À quoi nous éveillons-nous ? À la vérité ! Et la vérité est déjà là. C’est pour cela que l’on parle d’une “illusion” : illusion de la séparation, illusion de la dualité… À travers l’esprit conceptuel, il est facile de concevoir et d’appliquer notre propre grille de lecture du monde. S’illusionner c’est donner l’avantage à notre version de la vérité. Cependant, ce filtre ne change en rien la vérité de ce qui est. C’est pour cela que nous n’allons pas la “rétablir”, ou bien nous “hisser” jusqu’à elle. Plus simplement, nous allons cesser de lui substituer nos idées et nos projections.

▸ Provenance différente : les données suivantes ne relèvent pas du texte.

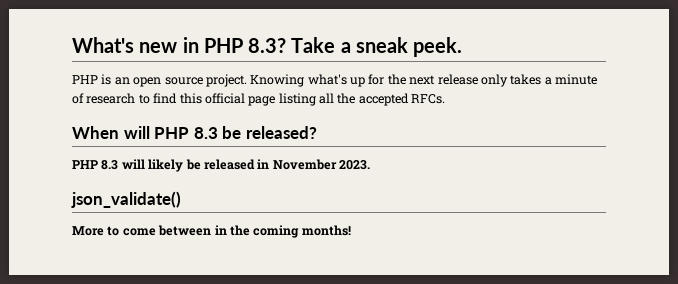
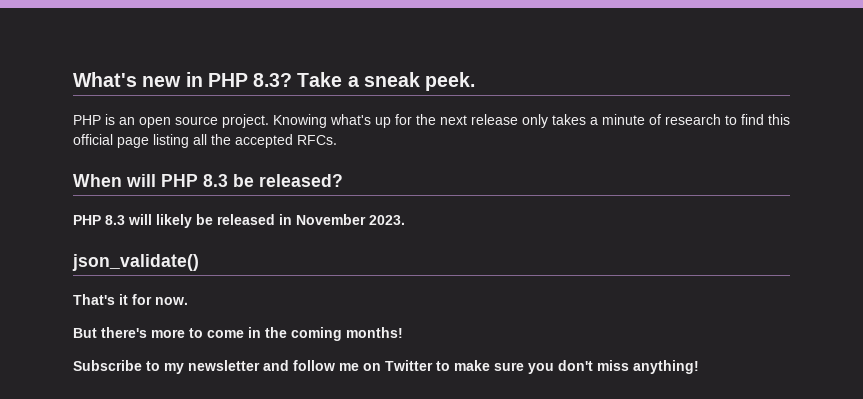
[72,226,104,236] More -> [73,294,188,305] [73,327,185,338] That's it for now. // But there's more
[158,225,212,236] between -> (244, 334) none
(351, 230) none -> [73,360,699,374] // Subscribe to my newsletter and follow me on Twitter to make sure you don't miss anything!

Mettre fin à la substitution revient à constater, à reconnaitre, qu’en réalité celle-ci à toujours été factice. Au regard du réel, notre jeu mental n’a pas plus de pouvoir que celui des reflets sur l’eau.

Perdre l'esprit

Ce n’est pas tant ce qui se dit qui importe lors des rencontres auxquelles vous venez, mais les moments de rupture et d’ouverture que cela produit dans notre continuum. La réalisation ne repose pas sur une “compréhension”, sur une explication plus aboutie. Ce n’est pas quelque chose que l’esprit peut saisir étant donné que c’est la Nature même de l’esprit. Nous pouvons modeler et remodeler une boule de glaise ; elle reste de la glaise. C’est dans un relâchement, une perte, une ouverture, que nous reconnaissons que nous nous trouvons en adhésion à vivre directement la Nature.